Malfoy slowly got up and his sadness disappeared as if he had simply wiped it away. "I'll let him know that he is expected to come in this afternoon." The lack of teasing or sneering let her regard him with something akin to respect. "Good." After a short pause she said, "Thank you." His grey eyes roamed over her once before he nodded curtly. "No problem." His black robe billowed slightly as he made a beeline for the door, suddenly seeming to want to leave quickly. It seemed like Nott wasn't the only one caught in something emotional and rather depressing. "And Granger?" Malfoy called out as she carefully started to remove Nott Senior's blanket. "Hm?" Hermione didn't even look up as she was already focused on determining the state of a poorly healed cut on her patient's chest. "You should keep screaming at Nott. Maybe he'll return from the living dead and actually starts to speak with us again."

Totally caught off guard, the muggle-born witch looked up but Malfoy was already gone.

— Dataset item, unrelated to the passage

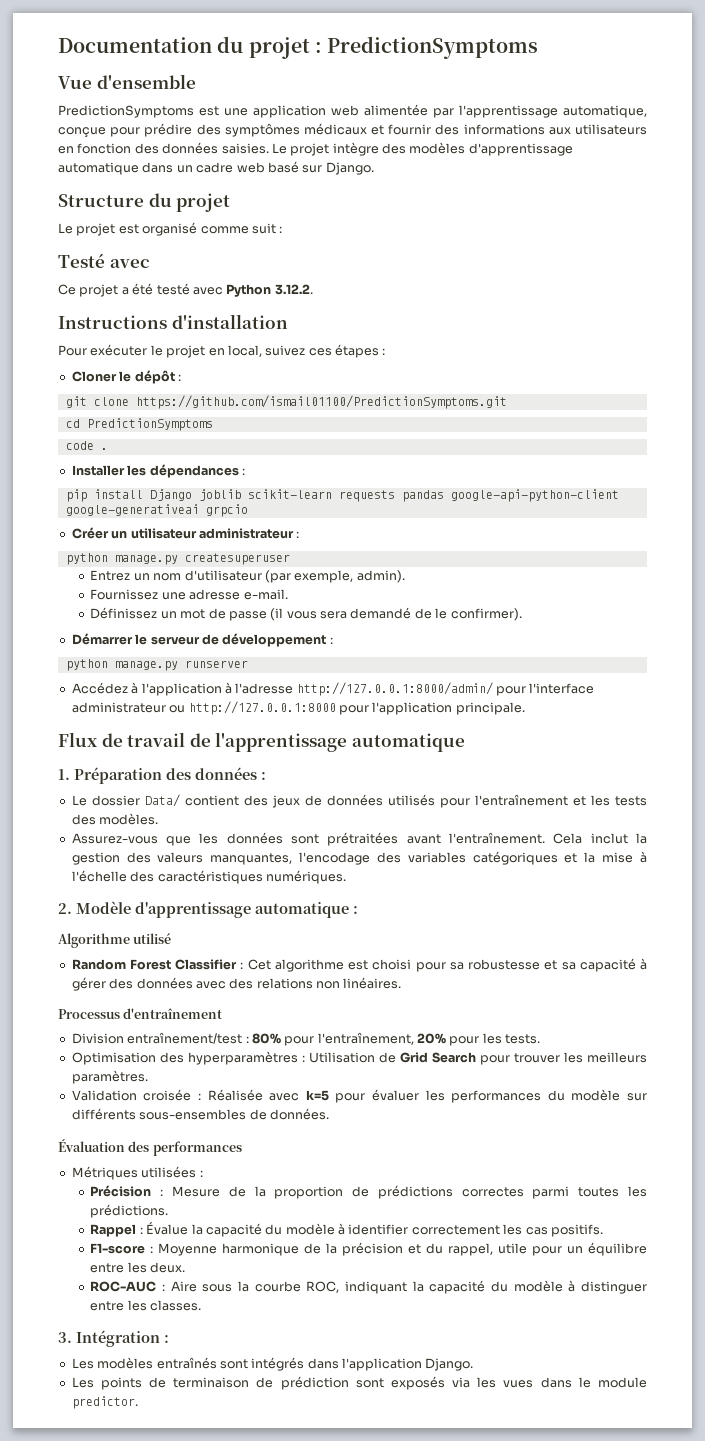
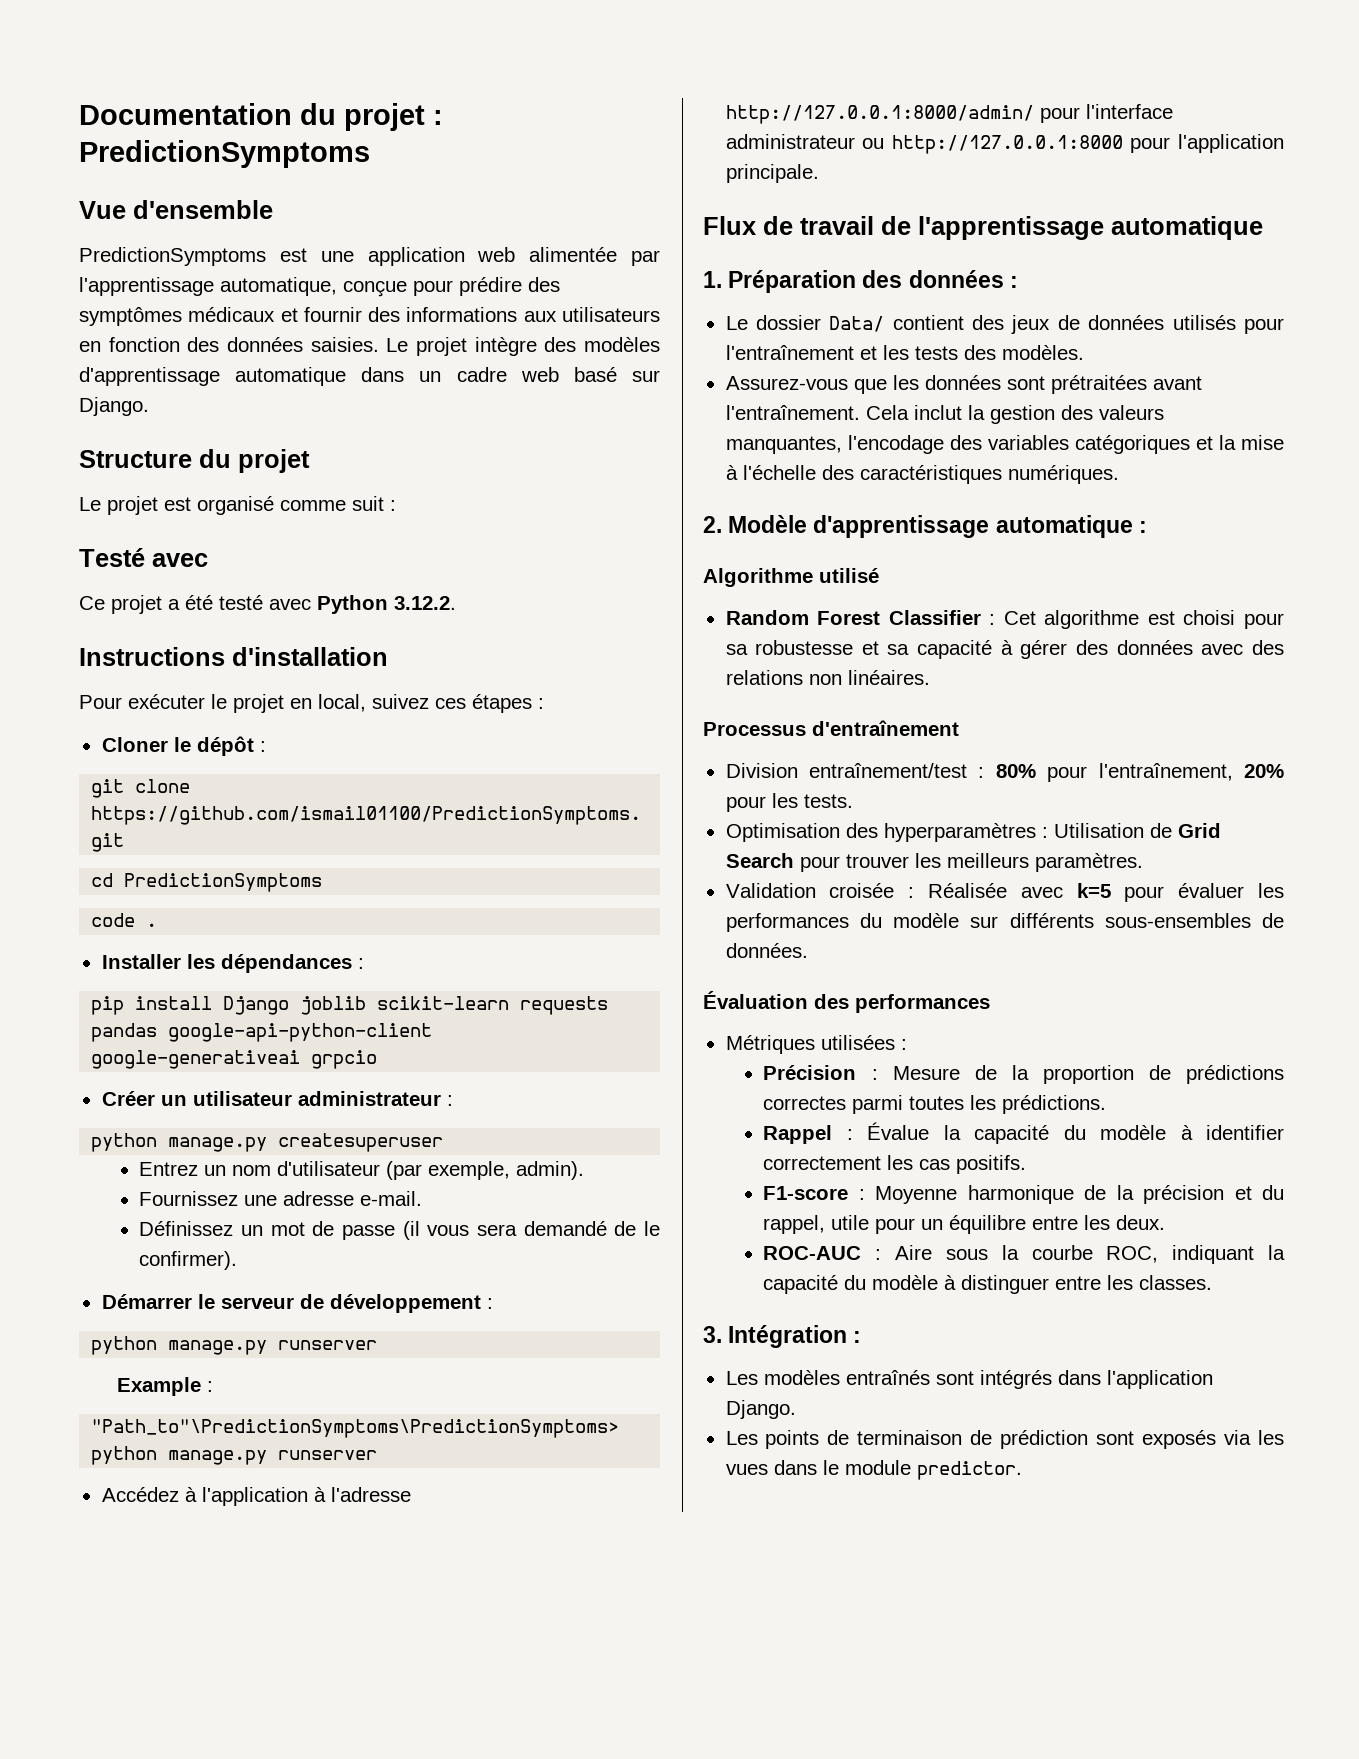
+ Example :
+ "Path_to"\PredictionSymptoms\PredictionSymptoms> python manage.py runserver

Just a few words in regards to Draco: 1) I love him. 2) I imagine him to be rather awkward 'shortly' after the war. His father is in Azkaban, his mother probably under house arrest and I imagine him to be what he is in this story-an outcast with a limit of ~5 friends. He knows he has to drop his attitude but all the expectations and his own misery (both the one he's experiencing and the one he's feeling) makes him behave rather strangely.

As for Nott, he may seem soft, but we have six more chapters to go and the only time Hermione has spoken to him up to this point was during the time he was around his unconscious, half-dead father. People behave very out of character when they're in the presence of a loved one who's on the brink of death.

This is an explanation because I thought, someone might be interested in the reason why everything is as it is. I hope I've made Hermione's own emotional problems somehow clearer. See you soon.